# ASSIGNED TASK:
Would you copy exactly the lines in the data below from the one that has "font-size: 17px ->" through the one that has "html: <p>Dieser Reifungsprozess", dropping any pictures?

# Before-and-after page screenshots:
[Start of Attachment]

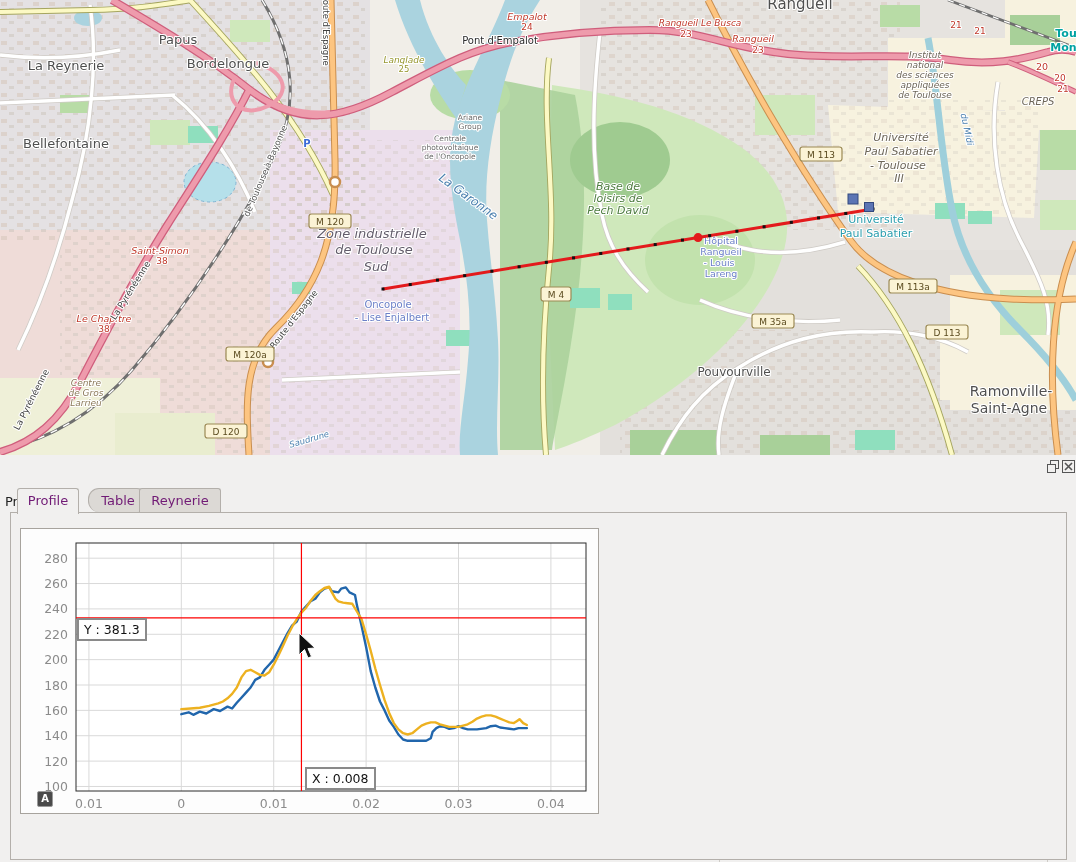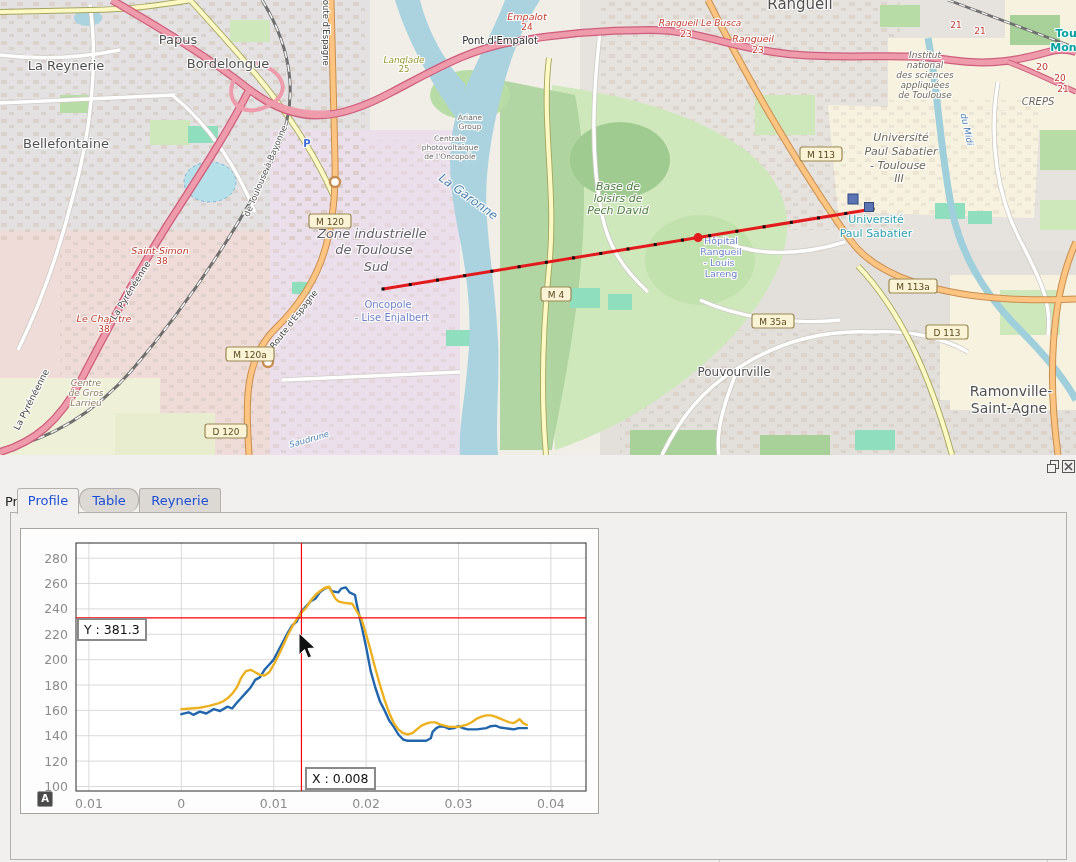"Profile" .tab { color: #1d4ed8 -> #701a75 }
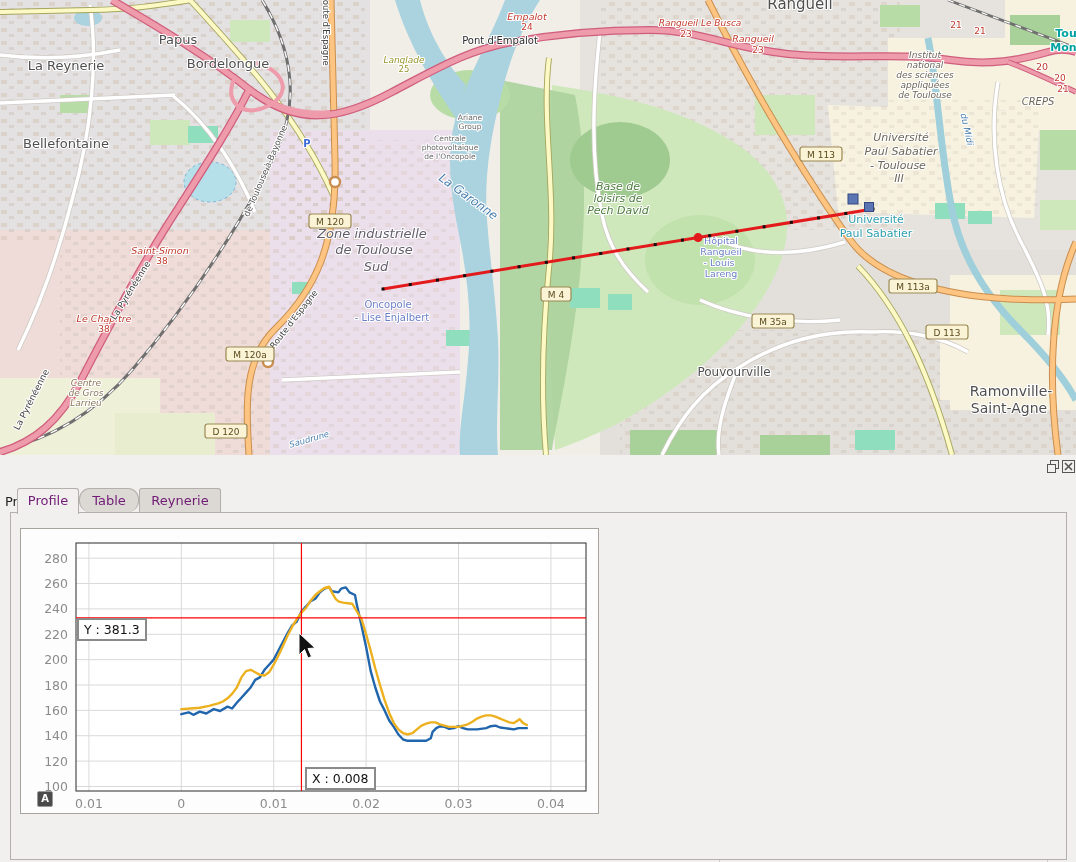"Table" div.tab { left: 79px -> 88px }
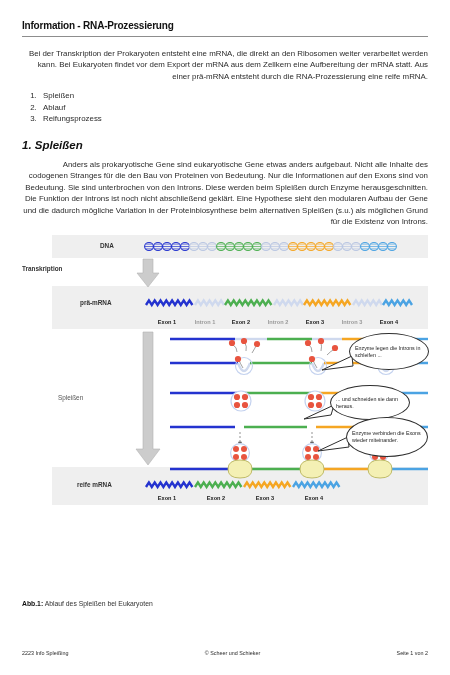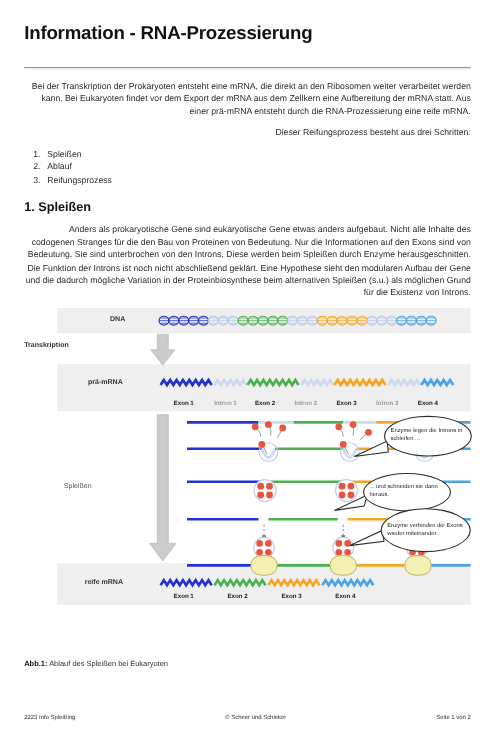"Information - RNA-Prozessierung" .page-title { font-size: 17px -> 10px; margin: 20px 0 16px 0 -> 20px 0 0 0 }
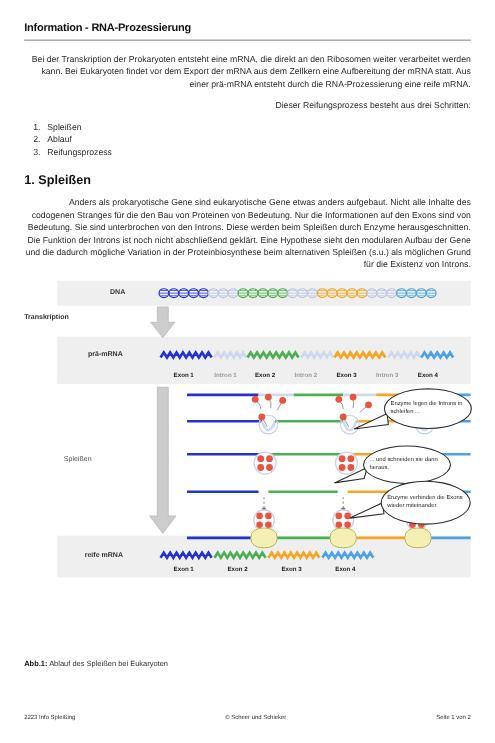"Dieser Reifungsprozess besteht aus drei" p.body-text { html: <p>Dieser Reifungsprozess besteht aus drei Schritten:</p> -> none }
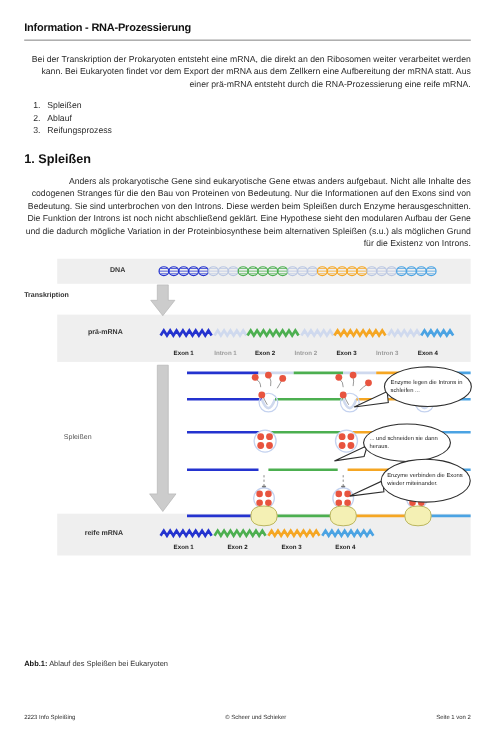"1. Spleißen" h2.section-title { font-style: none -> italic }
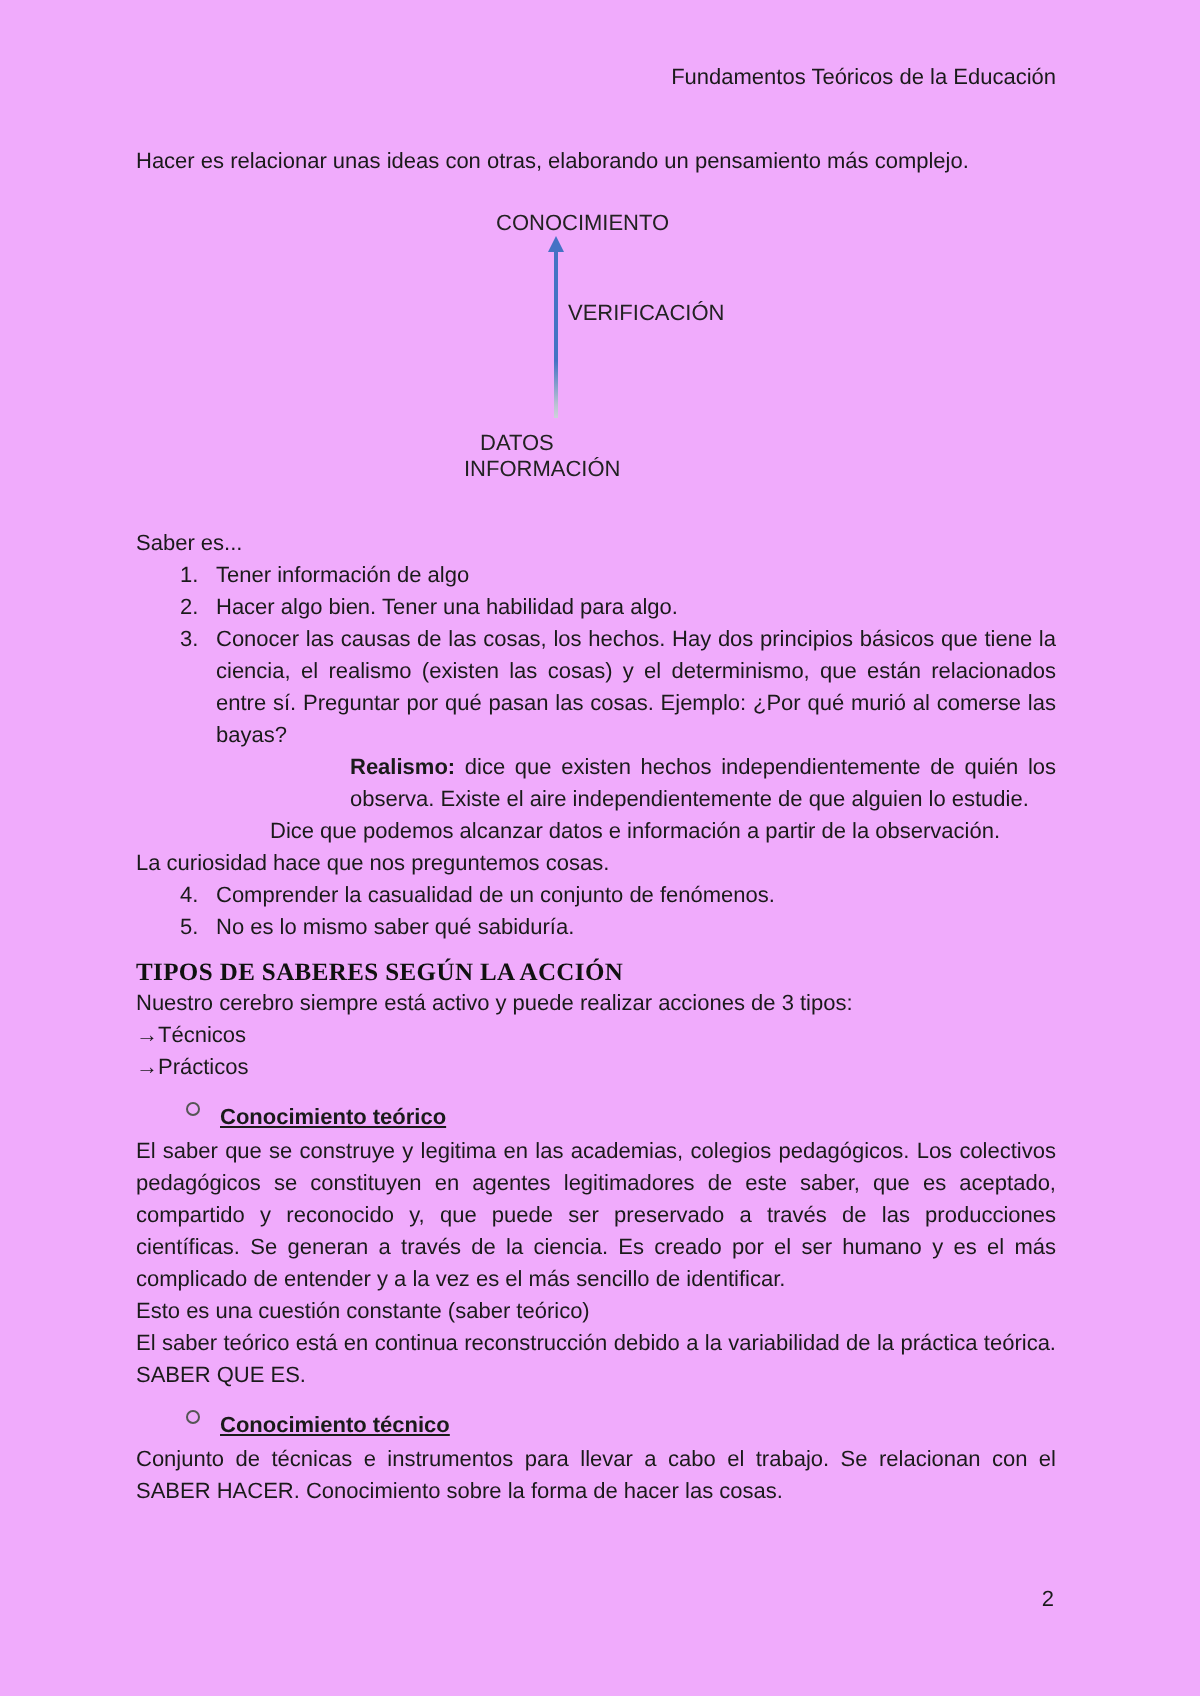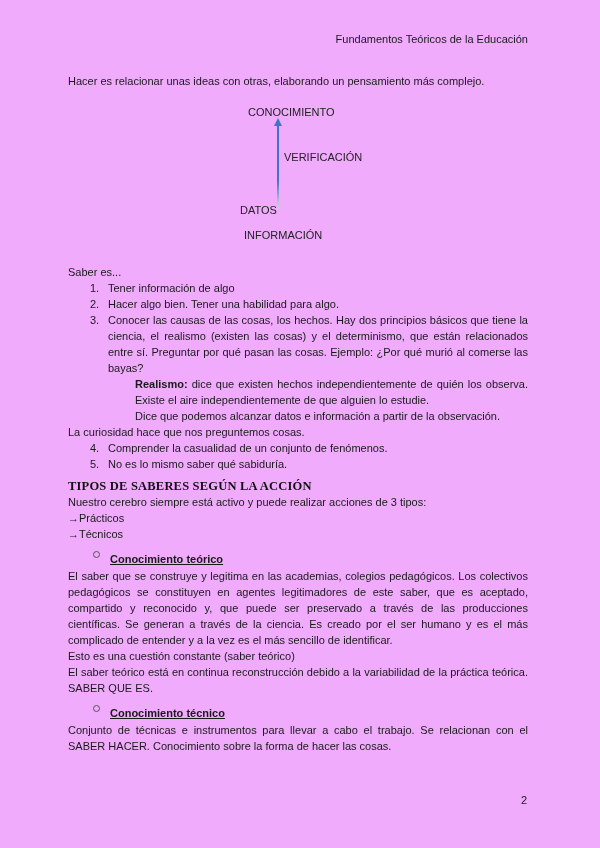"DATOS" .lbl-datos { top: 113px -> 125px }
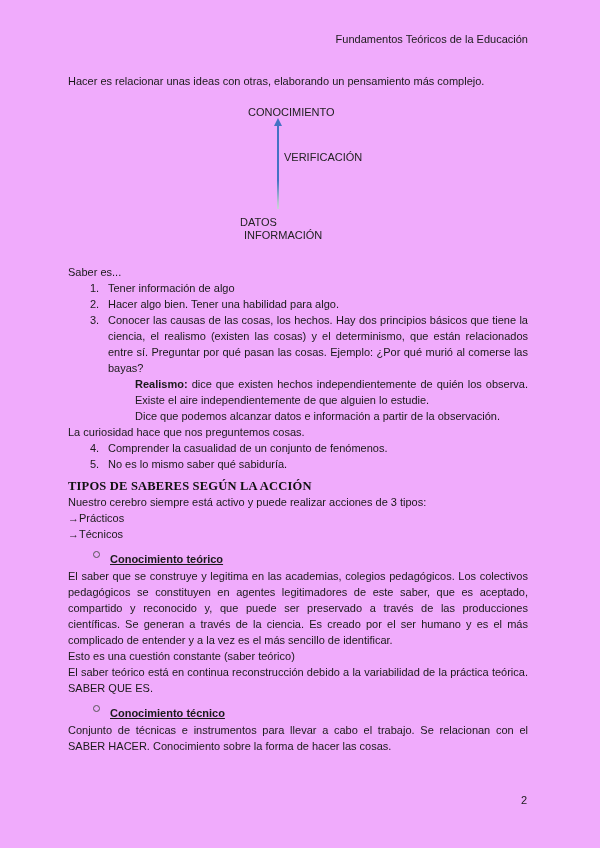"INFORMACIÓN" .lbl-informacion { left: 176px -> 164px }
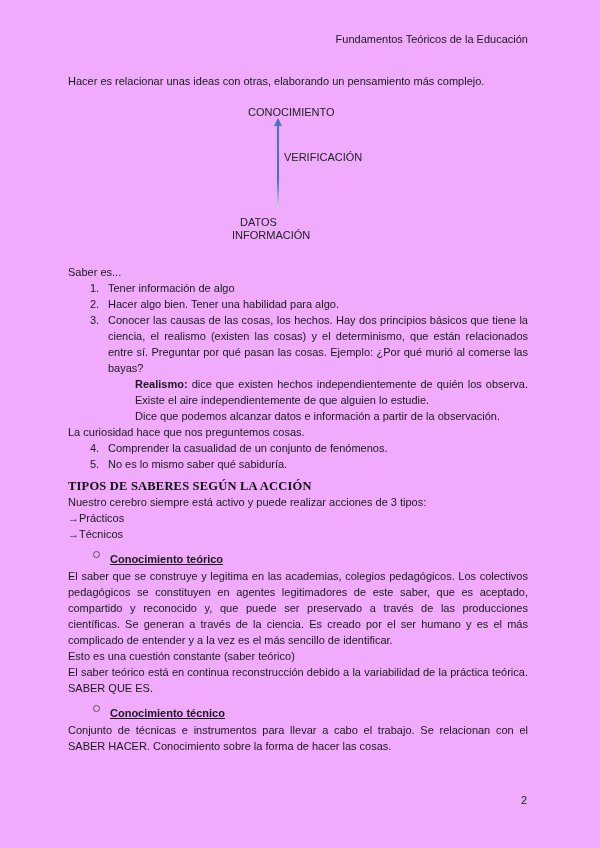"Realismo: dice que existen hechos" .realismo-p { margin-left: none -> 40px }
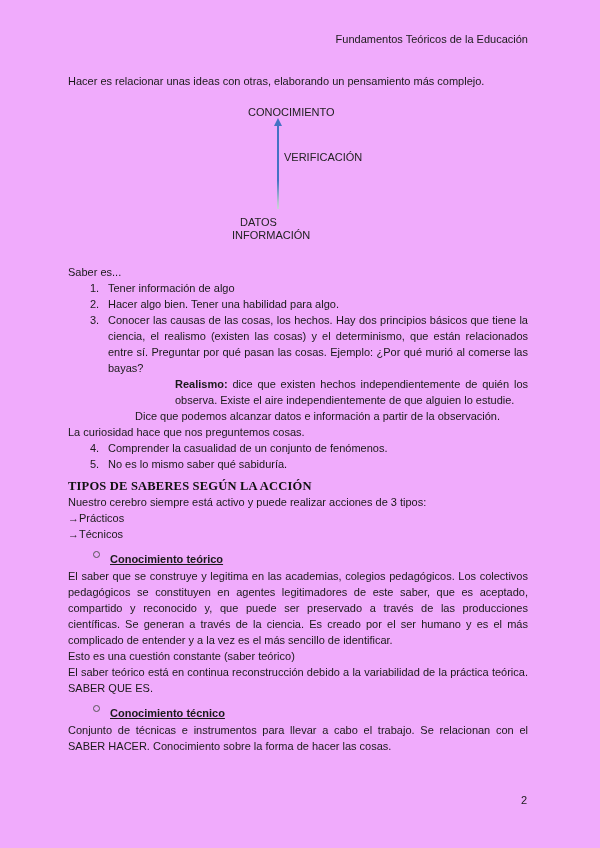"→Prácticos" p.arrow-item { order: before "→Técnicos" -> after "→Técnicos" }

[End of Attachment]

# RESPONSE AREA:
"Information - RNA-Prozessierung" .page-title { font-size: 17px -> 10px; margin: 20px 0 16px 0 -> 20px 0 0 0 }
"Dieser Reifungsprozess besteht aus drei" p.body-text { html: <p>Dieser Reifungsprozess besteht aus drei Schritten:</p> -> none }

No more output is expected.